Screenshot and code edit data:
##############################

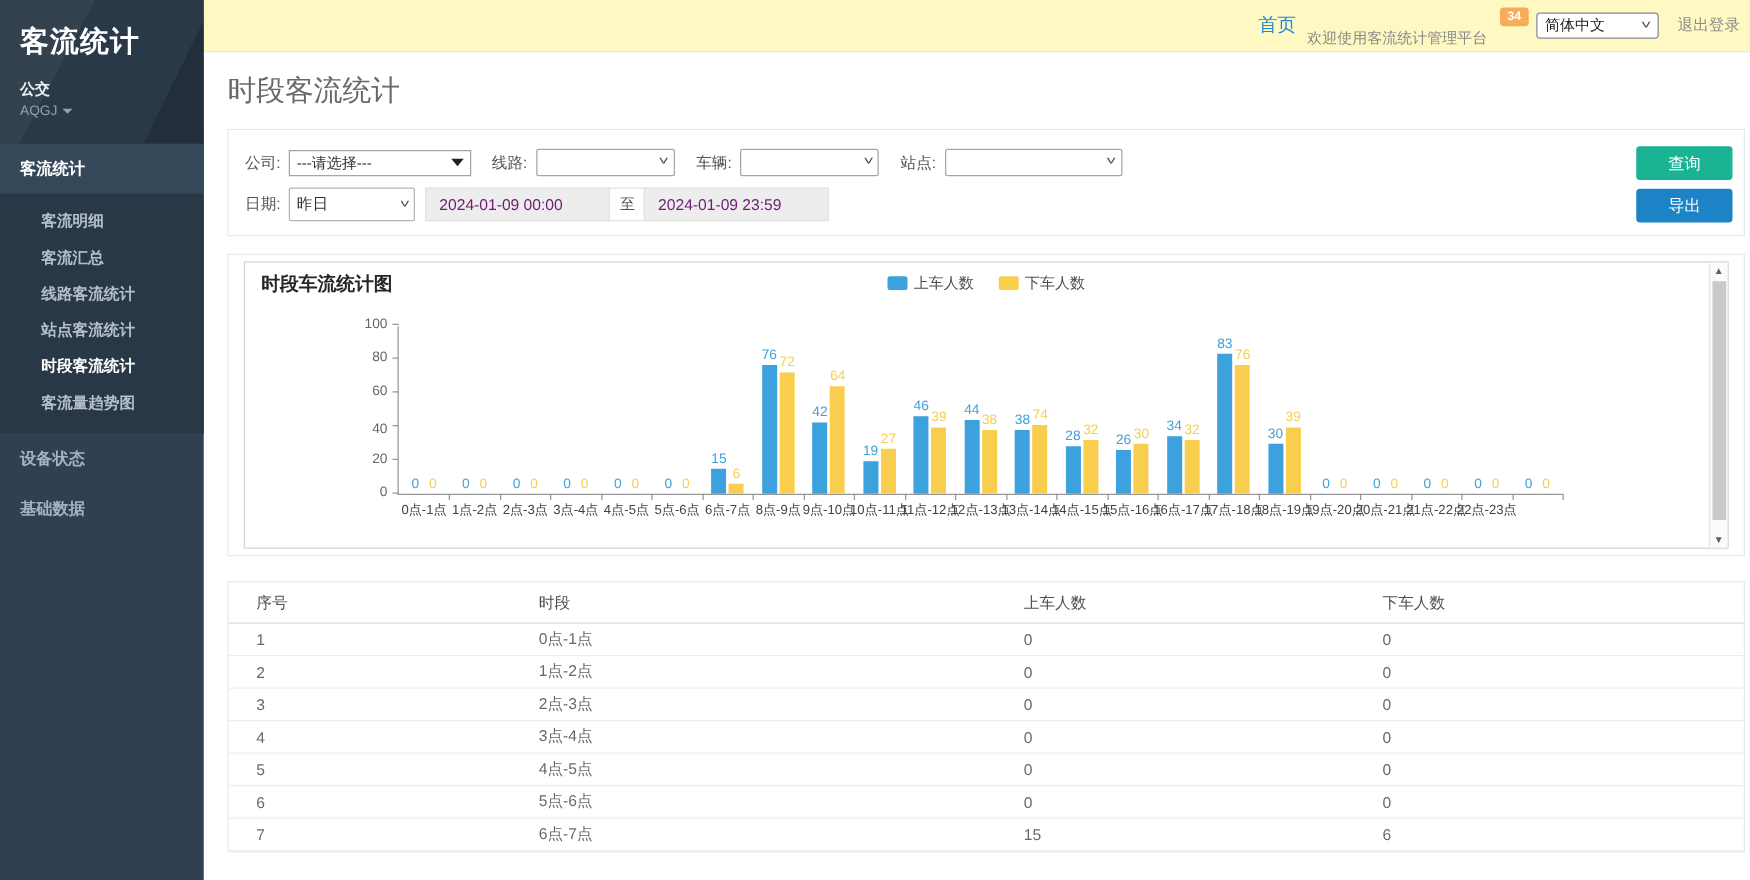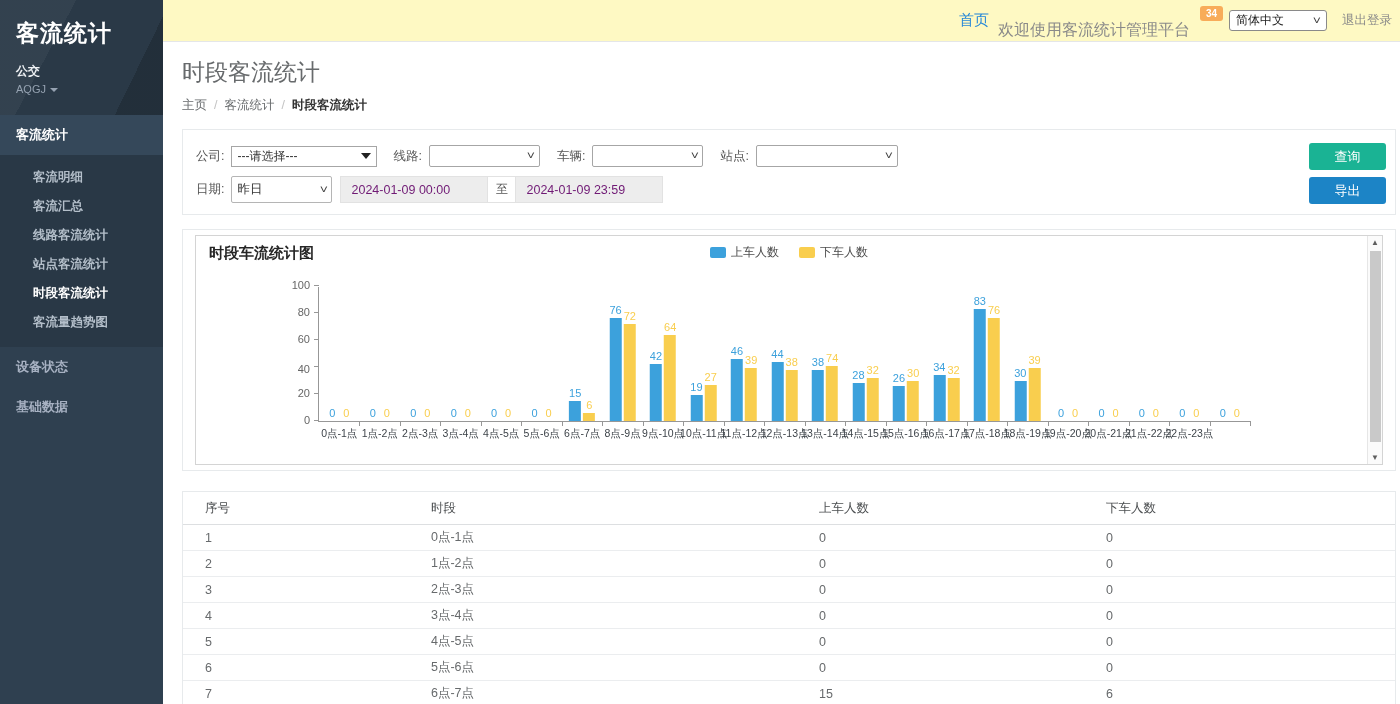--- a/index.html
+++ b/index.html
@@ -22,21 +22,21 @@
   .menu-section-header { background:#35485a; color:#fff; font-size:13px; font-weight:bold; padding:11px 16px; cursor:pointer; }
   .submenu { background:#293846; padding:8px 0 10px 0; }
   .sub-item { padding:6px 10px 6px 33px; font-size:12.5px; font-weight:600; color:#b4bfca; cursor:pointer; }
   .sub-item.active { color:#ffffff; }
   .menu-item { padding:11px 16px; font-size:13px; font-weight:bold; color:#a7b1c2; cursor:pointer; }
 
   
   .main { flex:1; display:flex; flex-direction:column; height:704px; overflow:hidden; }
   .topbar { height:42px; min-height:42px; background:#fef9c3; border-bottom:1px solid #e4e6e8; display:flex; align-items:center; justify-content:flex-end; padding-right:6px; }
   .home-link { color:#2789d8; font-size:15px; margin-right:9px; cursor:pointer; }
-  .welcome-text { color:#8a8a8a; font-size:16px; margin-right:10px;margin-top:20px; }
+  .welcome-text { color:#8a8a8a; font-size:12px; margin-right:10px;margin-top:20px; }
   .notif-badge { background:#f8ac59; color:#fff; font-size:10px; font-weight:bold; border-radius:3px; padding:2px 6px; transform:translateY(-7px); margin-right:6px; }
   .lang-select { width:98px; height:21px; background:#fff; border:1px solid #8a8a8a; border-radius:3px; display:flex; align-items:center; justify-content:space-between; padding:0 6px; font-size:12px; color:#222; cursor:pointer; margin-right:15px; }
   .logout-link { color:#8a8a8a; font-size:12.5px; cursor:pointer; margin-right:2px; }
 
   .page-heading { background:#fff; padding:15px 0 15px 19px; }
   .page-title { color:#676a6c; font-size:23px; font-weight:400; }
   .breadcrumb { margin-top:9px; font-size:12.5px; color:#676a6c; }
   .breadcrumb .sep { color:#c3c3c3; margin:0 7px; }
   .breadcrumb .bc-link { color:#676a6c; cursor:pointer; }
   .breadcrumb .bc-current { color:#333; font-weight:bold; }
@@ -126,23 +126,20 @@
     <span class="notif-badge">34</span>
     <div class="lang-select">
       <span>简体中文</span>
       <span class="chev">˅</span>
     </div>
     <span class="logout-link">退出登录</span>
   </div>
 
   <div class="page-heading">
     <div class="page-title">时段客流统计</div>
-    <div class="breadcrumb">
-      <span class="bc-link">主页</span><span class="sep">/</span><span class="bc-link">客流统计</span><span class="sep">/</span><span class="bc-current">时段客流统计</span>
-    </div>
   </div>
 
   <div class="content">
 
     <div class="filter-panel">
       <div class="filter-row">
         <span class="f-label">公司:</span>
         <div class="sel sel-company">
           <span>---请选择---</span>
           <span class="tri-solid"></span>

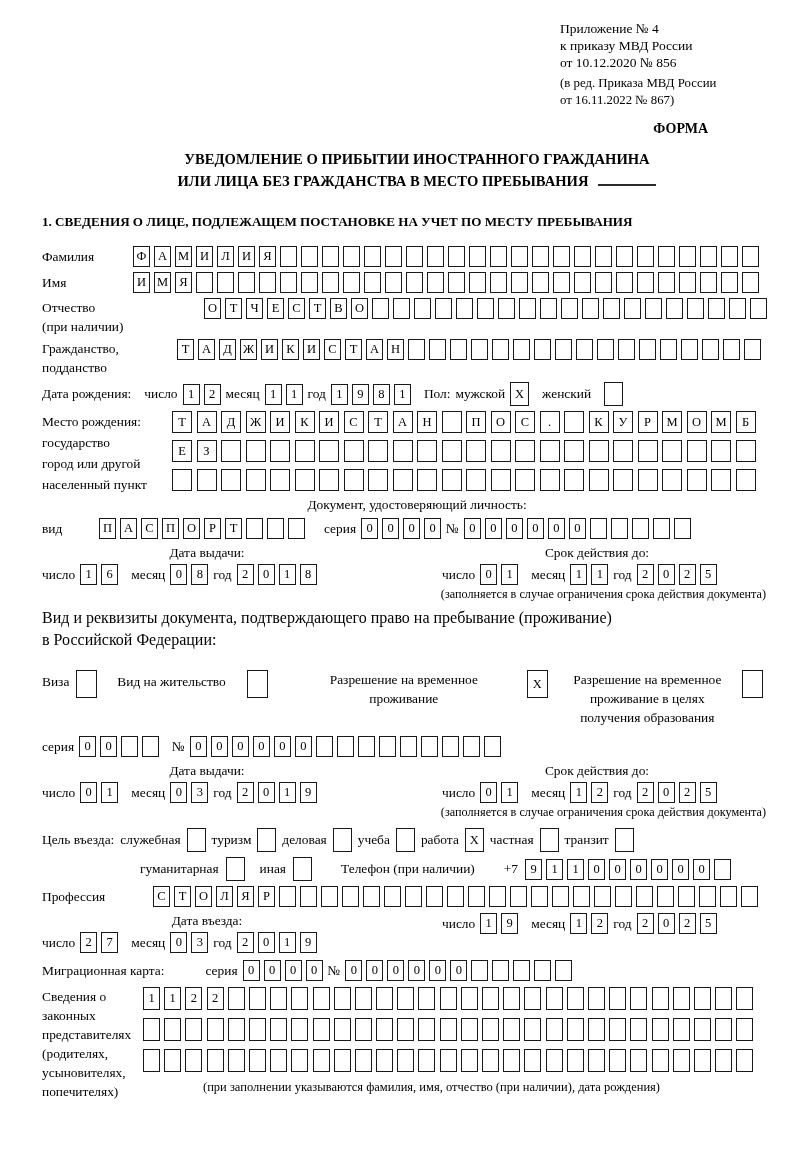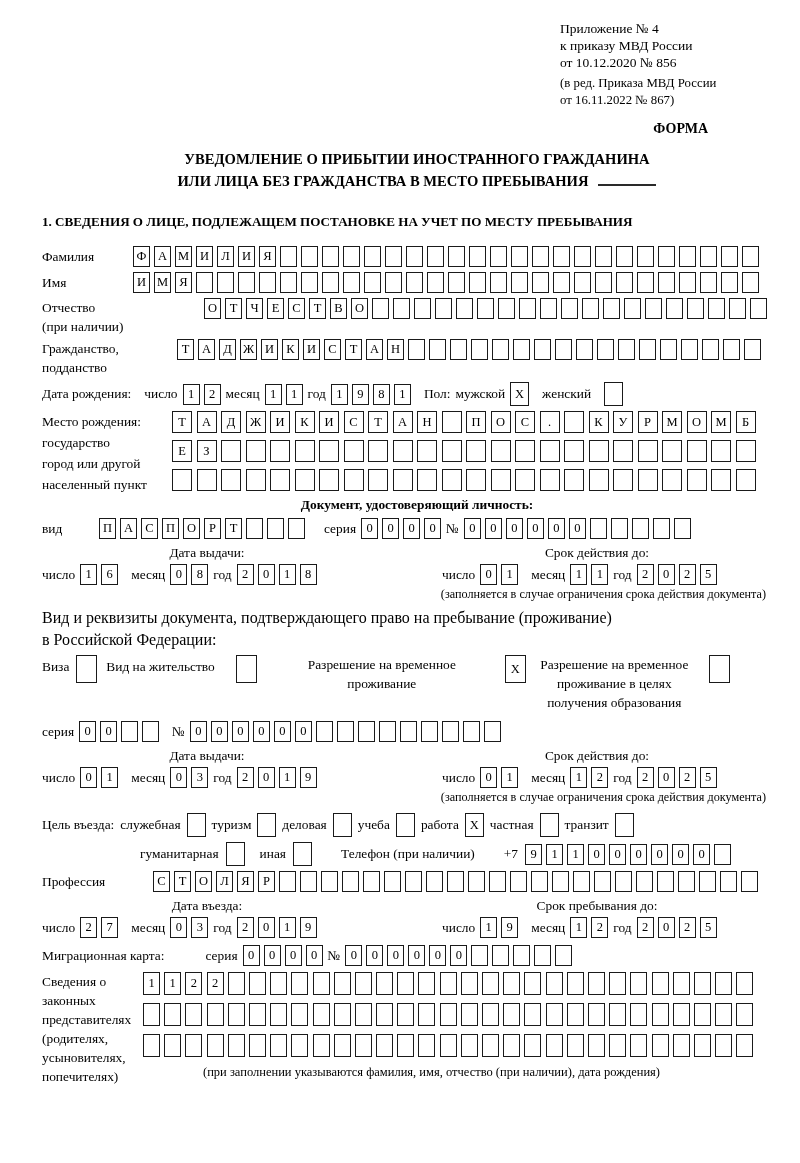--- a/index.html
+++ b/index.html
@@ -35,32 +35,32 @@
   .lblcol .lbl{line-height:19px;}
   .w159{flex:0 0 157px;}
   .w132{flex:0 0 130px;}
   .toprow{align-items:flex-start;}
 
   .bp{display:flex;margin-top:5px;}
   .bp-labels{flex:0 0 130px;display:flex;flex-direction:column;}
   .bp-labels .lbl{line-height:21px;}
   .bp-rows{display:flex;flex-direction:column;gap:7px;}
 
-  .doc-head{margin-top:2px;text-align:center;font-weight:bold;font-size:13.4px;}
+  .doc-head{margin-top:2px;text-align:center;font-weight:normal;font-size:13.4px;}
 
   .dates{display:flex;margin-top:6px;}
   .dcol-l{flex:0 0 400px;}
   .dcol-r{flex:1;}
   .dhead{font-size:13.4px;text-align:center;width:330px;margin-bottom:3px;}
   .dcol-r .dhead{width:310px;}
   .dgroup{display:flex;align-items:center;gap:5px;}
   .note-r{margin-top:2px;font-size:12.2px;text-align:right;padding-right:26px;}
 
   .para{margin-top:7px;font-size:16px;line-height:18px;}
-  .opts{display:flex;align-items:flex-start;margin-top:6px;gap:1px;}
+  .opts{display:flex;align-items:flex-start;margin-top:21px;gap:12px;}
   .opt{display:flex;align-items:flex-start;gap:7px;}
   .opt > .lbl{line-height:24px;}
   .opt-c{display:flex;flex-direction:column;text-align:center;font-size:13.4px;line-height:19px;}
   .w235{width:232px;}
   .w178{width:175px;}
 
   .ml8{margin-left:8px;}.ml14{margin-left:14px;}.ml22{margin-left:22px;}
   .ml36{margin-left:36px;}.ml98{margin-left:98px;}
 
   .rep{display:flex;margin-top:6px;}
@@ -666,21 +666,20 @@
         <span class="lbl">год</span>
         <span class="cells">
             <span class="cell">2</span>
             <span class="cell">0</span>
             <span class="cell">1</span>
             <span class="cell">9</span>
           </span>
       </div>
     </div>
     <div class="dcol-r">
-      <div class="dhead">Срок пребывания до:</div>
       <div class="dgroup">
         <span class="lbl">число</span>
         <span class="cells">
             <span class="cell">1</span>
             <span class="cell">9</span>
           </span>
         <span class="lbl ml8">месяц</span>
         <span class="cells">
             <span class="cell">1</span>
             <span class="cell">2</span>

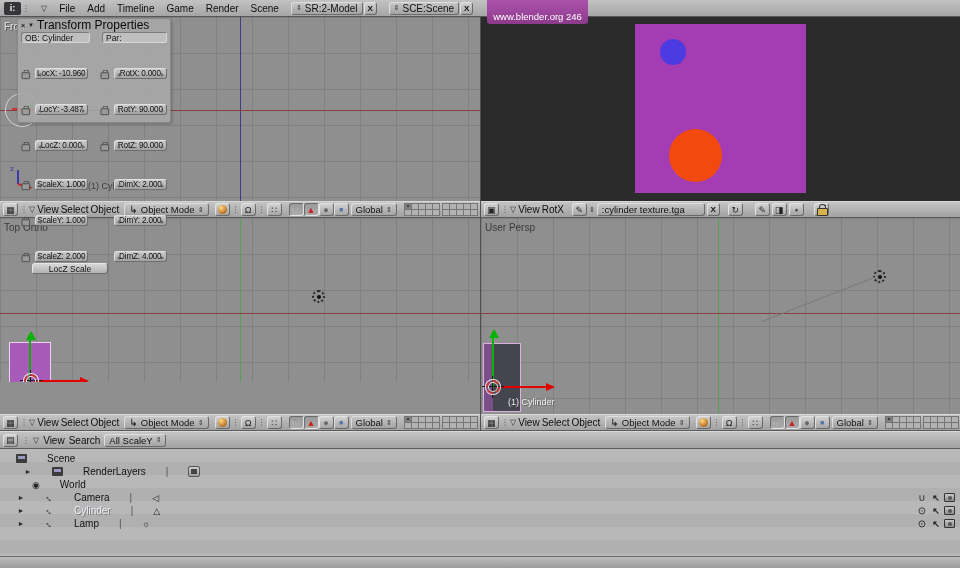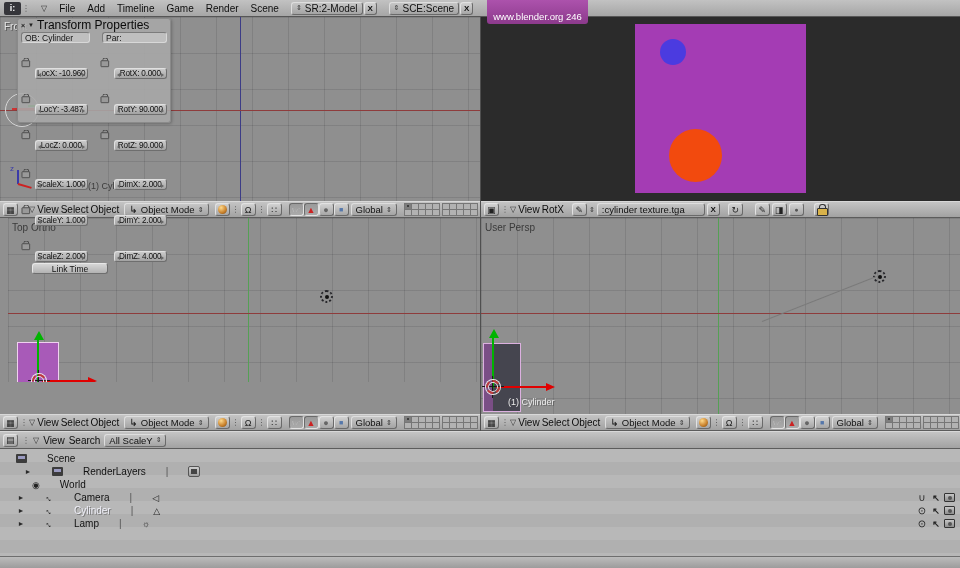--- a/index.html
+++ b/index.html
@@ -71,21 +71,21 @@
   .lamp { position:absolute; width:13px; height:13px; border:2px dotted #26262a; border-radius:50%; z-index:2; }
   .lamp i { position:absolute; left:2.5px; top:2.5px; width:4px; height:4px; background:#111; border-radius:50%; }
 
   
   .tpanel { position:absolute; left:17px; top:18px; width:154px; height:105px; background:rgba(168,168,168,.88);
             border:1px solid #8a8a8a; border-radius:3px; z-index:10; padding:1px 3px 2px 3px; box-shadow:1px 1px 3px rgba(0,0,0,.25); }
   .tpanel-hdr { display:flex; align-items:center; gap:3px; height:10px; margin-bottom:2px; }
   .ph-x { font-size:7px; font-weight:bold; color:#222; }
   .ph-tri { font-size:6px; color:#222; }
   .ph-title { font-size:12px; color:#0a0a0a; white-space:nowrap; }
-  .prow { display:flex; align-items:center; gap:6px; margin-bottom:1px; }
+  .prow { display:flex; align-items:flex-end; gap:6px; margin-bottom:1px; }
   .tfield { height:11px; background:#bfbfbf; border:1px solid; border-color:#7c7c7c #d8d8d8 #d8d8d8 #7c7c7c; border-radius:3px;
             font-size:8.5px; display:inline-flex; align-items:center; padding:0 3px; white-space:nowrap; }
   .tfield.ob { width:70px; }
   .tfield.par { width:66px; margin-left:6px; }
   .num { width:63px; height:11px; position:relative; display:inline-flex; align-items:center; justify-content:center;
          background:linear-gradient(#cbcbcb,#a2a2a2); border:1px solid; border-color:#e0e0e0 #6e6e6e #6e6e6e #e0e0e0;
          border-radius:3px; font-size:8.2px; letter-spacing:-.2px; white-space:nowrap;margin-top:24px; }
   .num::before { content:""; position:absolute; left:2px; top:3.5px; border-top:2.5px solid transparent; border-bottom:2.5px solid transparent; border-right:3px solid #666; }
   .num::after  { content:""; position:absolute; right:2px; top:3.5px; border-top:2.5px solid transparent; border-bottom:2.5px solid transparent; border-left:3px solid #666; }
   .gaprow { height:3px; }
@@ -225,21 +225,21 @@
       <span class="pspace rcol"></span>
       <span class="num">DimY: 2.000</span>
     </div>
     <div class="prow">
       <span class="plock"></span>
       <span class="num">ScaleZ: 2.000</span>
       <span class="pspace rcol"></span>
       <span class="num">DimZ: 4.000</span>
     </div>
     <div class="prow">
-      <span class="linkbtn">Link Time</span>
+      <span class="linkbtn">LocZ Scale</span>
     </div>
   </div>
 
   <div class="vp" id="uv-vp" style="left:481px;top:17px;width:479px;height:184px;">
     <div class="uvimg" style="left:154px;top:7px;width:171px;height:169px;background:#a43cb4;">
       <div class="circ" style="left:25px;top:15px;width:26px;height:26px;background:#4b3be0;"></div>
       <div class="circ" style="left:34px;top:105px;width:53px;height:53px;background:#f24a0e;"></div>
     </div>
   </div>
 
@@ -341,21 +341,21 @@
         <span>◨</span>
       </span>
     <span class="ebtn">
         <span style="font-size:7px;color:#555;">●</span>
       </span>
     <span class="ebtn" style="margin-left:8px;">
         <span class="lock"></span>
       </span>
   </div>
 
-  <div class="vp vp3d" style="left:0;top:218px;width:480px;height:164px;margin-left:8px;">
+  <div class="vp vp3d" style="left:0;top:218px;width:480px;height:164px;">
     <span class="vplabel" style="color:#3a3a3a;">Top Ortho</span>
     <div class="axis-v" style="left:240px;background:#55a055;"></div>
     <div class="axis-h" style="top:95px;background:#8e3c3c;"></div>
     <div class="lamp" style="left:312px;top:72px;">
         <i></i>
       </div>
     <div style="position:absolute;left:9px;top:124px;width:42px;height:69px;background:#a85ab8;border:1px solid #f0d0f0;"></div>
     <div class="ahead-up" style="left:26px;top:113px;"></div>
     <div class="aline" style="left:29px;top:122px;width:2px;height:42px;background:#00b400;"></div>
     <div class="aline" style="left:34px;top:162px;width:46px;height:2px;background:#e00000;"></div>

##############################

**Exercise instructions**
Within the data above, determine the number of lines that contain the word "时段客流统计"; write only that number.

**Finished exercise**
2